These pieces of equipment are crucial for conducting experiments and research and are used to measure, analyze, and manipulate various samples. In many cases, lab equipment accounts for some of the most significant investments a company will make in its lab and operations. Thus, proper maintenance and management of your investment should be a top priority.
Like all machinery, lab equipment requires regular maintenance to ensure it functions properly and safely. With properly working equipment, reliable data and accurate results can be generated, leading to wasted effort, time, and money.
Practicing proper equipment maintenance procedures, scheduling, and record-keeping is essential to protect your research and equipment investments. Taking care of your instruments ensures proper functionality and increases the span of the equipment’s useful lifecycle.
This article overviews equipment maintenance and how to maintain lab instruments and instrumentation. With diligent equipment care, you can improve quality control, meet industry quality assurance standards and extend the lifespan of your laboratory’s old and new equipment.
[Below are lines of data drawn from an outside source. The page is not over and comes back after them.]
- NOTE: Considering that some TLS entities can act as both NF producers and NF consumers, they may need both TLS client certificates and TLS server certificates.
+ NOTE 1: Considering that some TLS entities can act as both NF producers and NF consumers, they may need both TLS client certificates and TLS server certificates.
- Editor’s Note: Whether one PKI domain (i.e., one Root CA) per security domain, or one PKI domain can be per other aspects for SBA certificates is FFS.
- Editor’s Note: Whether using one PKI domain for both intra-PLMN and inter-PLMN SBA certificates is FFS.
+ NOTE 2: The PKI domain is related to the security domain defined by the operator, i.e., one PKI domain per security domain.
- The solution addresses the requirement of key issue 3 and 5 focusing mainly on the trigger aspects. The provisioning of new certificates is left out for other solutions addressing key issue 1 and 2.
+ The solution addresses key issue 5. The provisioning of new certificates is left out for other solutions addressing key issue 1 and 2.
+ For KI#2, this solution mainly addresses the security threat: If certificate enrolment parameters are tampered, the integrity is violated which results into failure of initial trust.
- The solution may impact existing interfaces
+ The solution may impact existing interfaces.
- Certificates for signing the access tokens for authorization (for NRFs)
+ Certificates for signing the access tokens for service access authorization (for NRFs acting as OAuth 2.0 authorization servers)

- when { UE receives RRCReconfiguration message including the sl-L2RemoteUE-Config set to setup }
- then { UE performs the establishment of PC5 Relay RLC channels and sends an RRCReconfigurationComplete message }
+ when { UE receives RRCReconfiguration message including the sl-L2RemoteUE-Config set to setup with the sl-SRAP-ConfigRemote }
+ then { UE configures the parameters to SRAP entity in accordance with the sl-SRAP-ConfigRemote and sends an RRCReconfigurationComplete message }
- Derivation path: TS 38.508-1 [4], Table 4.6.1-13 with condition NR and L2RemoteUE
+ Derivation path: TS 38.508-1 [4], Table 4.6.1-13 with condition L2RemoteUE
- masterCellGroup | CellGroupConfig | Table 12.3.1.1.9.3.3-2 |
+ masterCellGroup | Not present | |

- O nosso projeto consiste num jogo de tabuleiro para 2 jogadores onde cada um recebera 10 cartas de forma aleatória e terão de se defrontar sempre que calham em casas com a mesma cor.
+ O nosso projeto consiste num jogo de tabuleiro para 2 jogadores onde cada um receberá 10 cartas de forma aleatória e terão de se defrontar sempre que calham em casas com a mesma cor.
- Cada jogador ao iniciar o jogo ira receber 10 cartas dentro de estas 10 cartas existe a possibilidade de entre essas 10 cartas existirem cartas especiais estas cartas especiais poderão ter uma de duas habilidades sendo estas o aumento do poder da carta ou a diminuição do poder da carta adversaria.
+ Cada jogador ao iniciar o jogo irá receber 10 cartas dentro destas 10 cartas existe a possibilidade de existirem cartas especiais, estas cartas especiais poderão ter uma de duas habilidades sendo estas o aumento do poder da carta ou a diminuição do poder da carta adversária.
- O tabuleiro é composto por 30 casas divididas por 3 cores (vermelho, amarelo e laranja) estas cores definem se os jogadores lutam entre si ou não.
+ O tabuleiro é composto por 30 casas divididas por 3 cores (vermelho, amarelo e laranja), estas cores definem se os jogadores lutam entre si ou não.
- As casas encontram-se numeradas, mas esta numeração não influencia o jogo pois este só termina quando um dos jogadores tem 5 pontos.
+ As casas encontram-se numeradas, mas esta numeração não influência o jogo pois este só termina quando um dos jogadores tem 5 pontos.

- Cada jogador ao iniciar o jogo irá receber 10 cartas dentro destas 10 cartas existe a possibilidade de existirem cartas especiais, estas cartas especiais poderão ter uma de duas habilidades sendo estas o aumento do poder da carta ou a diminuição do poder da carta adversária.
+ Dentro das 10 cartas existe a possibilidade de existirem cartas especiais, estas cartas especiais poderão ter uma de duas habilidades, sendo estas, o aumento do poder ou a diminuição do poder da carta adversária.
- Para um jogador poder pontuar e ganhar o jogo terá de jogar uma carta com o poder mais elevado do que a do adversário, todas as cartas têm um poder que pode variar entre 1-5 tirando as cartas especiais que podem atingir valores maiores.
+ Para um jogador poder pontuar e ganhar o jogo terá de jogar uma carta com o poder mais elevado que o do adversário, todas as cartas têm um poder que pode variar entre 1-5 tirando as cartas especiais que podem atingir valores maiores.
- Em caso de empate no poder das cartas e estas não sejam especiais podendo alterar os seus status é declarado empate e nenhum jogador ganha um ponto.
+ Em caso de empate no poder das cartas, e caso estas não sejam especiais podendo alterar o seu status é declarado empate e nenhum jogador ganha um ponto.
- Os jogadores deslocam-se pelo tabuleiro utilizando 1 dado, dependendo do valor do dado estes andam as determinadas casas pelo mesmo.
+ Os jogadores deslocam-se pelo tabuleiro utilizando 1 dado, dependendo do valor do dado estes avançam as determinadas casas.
Laboratory equipment maintenance refers to the activities performed to ensure your equipment is in good working condition and operating safely. This includes regular equipment calibration, cleaning, lubrication, inspection, testing, and more.
On the other hand, laboratory equipment management refers to the overall management and oversight of your laboratory equipment. This includes maintaining inventory, tracking equipment usage and maintenance schedules, coordinating repairs and replacements, and ensuring compliance with regulations and safety guidelines.
Equipment management also includes ensuring that the equipment is appropriately allocated and utilized, budgeting for equipment purchases and upgrades, and identifying and addressing any equipment-related issues.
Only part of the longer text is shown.